Brief :: Instruction for the entries that follow: retype exactly the lines from the line with "left: 75px;" to the line with "645px; top: 17px;", both included, and omit all others.

Start of Data to use

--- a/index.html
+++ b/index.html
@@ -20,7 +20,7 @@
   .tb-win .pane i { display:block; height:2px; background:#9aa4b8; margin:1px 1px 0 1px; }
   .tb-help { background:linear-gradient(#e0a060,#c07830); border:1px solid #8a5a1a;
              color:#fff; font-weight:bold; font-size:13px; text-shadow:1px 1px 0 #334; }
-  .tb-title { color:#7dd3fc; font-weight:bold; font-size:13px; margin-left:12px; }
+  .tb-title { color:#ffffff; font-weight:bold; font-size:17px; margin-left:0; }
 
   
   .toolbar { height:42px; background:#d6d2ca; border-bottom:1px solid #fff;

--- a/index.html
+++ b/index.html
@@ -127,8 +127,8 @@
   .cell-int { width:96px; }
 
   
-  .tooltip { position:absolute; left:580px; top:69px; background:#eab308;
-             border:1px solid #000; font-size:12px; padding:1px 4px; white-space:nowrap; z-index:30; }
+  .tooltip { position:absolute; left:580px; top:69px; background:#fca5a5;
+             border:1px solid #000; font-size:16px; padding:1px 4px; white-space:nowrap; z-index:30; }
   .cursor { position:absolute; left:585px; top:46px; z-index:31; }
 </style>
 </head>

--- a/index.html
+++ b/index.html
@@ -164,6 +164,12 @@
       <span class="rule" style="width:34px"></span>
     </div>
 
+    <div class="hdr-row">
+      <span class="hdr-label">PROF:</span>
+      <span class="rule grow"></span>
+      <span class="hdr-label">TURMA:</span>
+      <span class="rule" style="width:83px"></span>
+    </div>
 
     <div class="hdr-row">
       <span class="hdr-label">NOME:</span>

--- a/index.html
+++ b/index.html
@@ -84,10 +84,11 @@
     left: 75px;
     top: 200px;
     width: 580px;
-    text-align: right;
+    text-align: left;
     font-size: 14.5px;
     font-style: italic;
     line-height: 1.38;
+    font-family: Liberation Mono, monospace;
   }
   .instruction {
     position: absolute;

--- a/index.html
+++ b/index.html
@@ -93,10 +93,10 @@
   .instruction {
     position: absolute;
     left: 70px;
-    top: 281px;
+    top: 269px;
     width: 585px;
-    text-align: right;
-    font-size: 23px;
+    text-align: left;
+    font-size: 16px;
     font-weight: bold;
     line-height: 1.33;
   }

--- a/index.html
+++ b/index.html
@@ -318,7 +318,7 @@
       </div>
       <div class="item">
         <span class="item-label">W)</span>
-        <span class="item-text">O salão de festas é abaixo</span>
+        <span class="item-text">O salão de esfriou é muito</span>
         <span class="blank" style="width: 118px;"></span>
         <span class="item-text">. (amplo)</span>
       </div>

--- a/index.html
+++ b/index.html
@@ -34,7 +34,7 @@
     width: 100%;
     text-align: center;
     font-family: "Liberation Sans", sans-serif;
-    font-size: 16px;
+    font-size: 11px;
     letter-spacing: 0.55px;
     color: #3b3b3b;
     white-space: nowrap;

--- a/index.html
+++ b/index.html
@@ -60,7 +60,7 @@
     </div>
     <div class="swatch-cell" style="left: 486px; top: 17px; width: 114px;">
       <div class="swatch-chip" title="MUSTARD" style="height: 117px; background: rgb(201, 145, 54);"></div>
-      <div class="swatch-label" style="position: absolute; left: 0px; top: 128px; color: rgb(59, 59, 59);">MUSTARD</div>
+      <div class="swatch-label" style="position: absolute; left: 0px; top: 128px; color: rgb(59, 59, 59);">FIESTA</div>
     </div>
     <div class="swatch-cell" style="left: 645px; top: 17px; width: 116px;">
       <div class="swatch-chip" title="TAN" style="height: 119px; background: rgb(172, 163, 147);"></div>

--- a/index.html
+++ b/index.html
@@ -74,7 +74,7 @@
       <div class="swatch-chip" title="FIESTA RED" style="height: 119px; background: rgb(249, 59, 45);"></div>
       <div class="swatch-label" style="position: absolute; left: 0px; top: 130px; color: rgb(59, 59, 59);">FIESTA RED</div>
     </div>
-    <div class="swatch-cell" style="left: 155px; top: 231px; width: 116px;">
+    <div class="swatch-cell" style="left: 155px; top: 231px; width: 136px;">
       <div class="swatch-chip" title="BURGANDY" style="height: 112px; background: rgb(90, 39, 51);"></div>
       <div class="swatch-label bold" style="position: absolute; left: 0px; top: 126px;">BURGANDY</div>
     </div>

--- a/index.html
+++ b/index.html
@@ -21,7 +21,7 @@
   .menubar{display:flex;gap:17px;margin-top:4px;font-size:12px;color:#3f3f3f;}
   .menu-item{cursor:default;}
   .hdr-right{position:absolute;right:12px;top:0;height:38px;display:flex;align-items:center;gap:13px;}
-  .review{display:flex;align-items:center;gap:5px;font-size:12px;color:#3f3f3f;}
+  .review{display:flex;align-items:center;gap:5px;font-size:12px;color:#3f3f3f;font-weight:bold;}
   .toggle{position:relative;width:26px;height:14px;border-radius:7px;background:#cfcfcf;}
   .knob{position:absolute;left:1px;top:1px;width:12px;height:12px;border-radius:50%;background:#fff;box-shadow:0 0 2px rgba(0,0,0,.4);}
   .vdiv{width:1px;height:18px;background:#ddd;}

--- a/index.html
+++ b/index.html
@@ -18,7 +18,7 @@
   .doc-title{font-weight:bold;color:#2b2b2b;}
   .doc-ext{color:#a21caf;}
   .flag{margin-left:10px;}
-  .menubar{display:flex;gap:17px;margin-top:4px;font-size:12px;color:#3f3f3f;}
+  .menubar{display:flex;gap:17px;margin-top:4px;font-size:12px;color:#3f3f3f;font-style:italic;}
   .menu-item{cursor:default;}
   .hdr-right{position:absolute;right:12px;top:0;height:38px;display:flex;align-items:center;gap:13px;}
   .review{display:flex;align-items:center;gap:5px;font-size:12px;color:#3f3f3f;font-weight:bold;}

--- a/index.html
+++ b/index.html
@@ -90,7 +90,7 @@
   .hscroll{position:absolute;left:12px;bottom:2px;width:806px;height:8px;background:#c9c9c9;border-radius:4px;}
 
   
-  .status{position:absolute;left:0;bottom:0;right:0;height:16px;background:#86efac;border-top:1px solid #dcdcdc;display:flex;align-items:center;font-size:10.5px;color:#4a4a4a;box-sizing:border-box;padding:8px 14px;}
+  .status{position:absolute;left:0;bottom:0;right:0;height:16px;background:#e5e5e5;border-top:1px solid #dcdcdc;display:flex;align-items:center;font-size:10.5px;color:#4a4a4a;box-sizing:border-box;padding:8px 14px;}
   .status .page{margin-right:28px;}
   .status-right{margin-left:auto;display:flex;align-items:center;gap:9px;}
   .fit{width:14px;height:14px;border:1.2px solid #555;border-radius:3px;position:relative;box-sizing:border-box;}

End of Data to use

Problem solution ::
     left: 75px;
     top: 200px;
     width: 580px;
-    text-align: right;
+    text-align: left;
     font-size: 14.5px;
     font-style: italic;
     line-height: 1.38;
+    font-family: Liberation Mono, monospace;
   }
   .instruction {
     position: absolute;

--- a/index.html
+++ b/index.html
@@ -93,10 +93,10 @@
   .instruction {
     position: absolute;
     left: 70px;
-    top: 281px;
+    top: 269px;
     width: 585px;
-    text-align: right;
-    font-size: 23px;
+    text-align: left;
+    font-size: 16px;
     font-weight: bold;
     line-height: 1.33;
   }

--- a/index.html
+++ b/index.html
@@ -318,7 +318,7 @@
       </div>
       <div class="item">
         <span class="item-label">W)</span>
-        <span class="item-text">O salão de festas é abaixo</span>
+        <span class="item-text">O salão de esfriou é muito</span>
         <span class="blank" style="width: 118px;"></span>
         <span class="item-text">. (amplo)</span>
       </div>

--- a/index.html
+++ b/index.html
@@ -34,7 +34,7 @@
     width: 100%;
     text-align: center;
     font-family: "Liberation Sans", sans-serif;
-    font-size: 16px;
+    font-size: 11px;
     letter-spacing: 0.55px;
     color: #3b3b3b;
     white-space: nowrap;

--- a/index.html
+++ b/index.html
@@ -60,7 +60,7 @@
     </div>
     <div class="swatch-cell" style="left: 486px; top: 17px; width: 114px;">
       <div class="swatch-chip" title="MUSTARD" style="height: 117px; background: rgb(201, 145, 54);"></div>
-      <div class="swatch-label" style="position: absolute; left: 0px; top: 128px; color: rgb(59, 59, 59);">MUSTARD</div>
+      <div class="swatch-label" style="position: absolute; left: 0px; top: 128px; color: rgb(59, 59, 59);">FIESTA</div>
     </div>
     <div class="swatch-cell" style="left: 645px; top: 17px; width: 116px;">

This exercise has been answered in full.